The records appear below. Copy each one exactly.

Top of Records for this exercise

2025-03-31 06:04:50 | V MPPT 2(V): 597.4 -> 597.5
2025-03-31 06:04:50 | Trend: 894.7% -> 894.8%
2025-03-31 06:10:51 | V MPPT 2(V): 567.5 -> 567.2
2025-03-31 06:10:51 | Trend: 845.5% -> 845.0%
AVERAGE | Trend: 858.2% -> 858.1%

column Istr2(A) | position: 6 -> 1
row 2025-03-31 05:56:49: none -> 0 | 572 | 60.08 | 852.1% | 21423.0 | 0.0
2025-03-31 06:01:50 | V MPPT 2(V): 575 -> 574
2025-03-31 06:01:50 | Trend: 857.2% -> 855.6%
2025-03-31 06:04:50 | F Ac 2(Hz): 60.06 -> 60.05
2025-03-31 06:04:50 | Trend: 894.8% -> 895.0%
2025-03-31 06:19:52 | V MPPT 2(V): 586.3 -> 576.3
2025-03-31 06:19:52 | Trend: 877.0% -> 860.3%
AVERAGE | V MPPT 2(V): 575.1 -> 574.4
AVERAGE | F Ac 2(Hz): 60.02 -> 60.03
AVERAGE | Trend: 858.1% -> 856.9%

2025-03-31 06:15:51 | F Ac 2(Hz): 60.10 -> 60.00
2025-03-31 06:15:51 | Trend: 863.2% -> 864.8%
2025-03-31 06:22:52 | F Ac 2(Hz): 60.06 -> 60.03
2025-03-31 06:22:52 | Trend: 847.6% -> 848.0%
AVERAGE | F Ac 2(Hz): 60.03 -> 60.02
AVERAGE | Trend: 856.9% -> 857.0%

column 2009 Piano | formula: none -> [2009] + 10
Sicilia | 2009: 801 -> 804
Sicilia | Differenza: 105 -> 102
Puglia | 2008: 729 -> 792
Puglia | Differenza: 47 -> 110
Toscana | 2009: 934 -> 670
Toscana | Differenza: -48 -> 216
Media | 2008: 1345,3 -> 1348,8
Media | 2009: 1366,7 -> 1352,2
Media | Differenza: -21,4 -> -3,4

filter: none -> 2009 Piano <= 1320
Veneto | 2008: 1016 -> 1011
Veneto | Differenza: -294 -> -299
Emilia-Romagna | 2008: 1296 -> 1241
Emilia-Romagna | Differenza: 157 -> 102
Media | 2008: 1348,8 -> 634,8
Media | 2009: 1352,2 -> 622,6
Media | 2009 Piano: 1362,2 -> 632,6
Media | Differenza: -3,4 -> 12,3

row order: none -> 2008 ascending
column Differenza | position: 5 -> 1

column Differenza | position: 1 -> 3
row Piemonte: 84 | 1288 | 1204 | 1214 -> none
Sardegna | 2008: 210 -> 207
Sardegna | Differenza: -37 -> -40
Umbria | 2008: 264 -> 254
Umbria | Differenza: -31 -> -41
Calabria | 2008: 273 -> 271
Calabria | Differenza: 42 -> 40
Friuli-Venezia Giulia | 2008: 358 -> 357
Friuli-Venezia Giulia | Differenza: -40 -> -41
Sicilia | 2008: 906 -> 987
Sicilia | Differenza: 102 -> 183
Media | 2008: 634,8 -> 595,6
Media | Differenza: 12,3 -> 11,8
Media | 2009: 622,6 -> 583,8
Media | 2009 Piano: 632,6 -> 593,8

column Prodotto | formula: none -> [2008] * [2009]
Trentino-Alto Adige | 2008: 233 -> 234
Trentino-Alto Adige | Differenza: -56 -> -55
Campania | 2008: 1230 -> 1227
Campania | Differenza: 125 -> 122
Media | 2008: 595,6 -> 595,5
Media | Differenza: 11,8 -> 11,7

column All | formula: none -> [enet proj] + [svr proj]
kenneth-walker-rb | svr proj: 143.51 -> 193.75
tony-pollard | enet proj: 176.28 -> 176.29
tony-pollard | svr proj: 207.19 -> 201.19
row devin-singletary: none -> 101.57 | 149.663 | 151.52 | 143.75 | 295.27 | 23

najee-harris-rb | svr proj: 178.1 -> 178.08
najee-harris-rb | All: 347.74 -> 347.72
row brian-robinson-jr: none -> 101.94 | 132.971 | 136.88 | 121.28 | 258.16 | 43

Bottom of Records for this exercise

* [Solution below]:
2025-03-31 06:04:50 | V MPPT 2(V): 597.4 -> 597.5
2025-03-31 06:04:50 | Trend: 894.7% -> 894.8%
2025-03-31 06:10:51 | V MPPT 2(V): 567.5 -> 567.2
2025-03-31 06:10:51 | Trend: 845.5% -> 845.0%
AVERAGE | Trend: 858.2% -> 858.1%

column Istr2(A) | position: 6 -> 1
row 2025-03-31 05:56:49: none -> 0 | 572 | 60.08 | 852.1% | 21423.0 | 0.0
2025-03-31 06:01:50 | V MPPT 2(V): 575 -> 574
2025-03-31 06:01:50 | Trend: 857.2% -> 855.6%
2025-03-31 06:04:50 | F Ac 2(Hz): 60.06 -> 60.05
2025-03-31 06:04:50 | Trend: 894.8% -> 895.0%
2025-03-31 06:19:52 | V MPPT 2(V): 586.3 -> 576.3
2025-03-31 06:19:52 | Trend: 877.0% -> 860.3%
AVERAGE | V MPPT 2(V): 575.1 -> 574.4
AVERAGE | F Ac 2(Hz): 60.02 -> 60.03
AVERAGE | Trend: 858.1% -> 856.9%

2025-03-31 06:15:51 | F Ac 2(Hz): 60.10 -> 60.00
2025-03-31 06:15:51 | Trend: 863.2% -> 864.8%
2025-03-31 06:22:52 | F Ac 2(Hz): 60.06 -> 60.03
2025-03-31 06:22:52 | Trend: 847.6% -> 848.0%
AVERAGE | F Ac 2(Hz): 60.03 -> 60.02
AVERAGE | Trend: 856.9% -> 857.0%

column 2009 Piano | formula: none -> [2009] + 10
Sicilia | 2009: 801 -> 804
Sicilia | Differenza: 105 -> 102
Puglia | 2008: 729 -> 792
Puglia | Differenza: 47 -> 110
Toscana | 2009: 934 -> 670
Toscana | Differenza: -48 -> 216
Media | 2008: 1345,3 -> 1348,8
Media | 2009: 1366,7 -> 1352,2
Media | Differenza: -21,4 -> -3,4

filter: none -> 2009 Piano <= 1320
Veneto | 2008: 1016 -> 1011
Veneto | Differenza: -294 -> -299
Emilia-Romagna | 2008: 1296 -> 1241
Emilia-Romagna | Differenza: 157 -> 102
Media | 2008: 1348,8 -> 634,8
Media | 2009: 1352,2 -> 622,6
Media | 2009 Piano: 1362,2 -> 632,6
Media | Differenza: -3,4 -> 12,3

row order: none -> 2008 ascending
column Differenza | position: 5 -> 1

column Differenza | position: 1 -> 3
row Piemonte: 84 | 1288 | 1204 | 1214 -> none
Sardegna | 2008: 210 -> 207
Sardegna | Differenza: -37 -> -40
Umbria | 2008: 264 -> 254
Umbria | Differenza: -31 -> -41
Calabria | 2008: 273 -> 271
Calabria | Differenza: 42 -> 40
Friuli-Venezia Giulia | 2008: 358 -> 357
Friuli-Venezia Giulia | Differenza: -40 -> -41
Sicilia | 2008: 906 -> 987
Sicilia | Differenza: 102 -> 183
Media | 2008: 634,8 -> 595,6
Media | Differenza: 12,3 -> 11,8
Media | 2009: 622,6 -> 583,8
Media | 2009 Piano: 632,6 -> 593,8

column Prodotto | formula: none -> [2008] * [2009]
Trentino-Alto Adige | 2008: 233 -> 234
Trentino-Alto Adige | Differenza: -56 -> -55
Campania | 2008: 1230 -> 1227
Campania | Differenza: 125 -> 122
Media | 2008: 595,6 -> 595,5
Media | Differenza: 11,8 -> 11,7

column All | formula: none -> [enet proj] + [svr proj]
kenneth-walker-rb | svr proj: 143.51 -> 193.75
tony-pollard | enet proj: 176.28 -> 176.29
tony-pollard | svr proj: 207.19 -> 201.19
row devin-singletary: none -> 101.57 | 149.663 | 151.52 | 143.75 | 295.27 | 23

najee-harris-rb | svr proj: 178.1 -> 178.08
najee-harris-rb | All: 347.74 -> 347.72
row brian-robinson-jr: none -> 101.94 | 132.971 | 136.88 | 121.28 | 258.16 | 43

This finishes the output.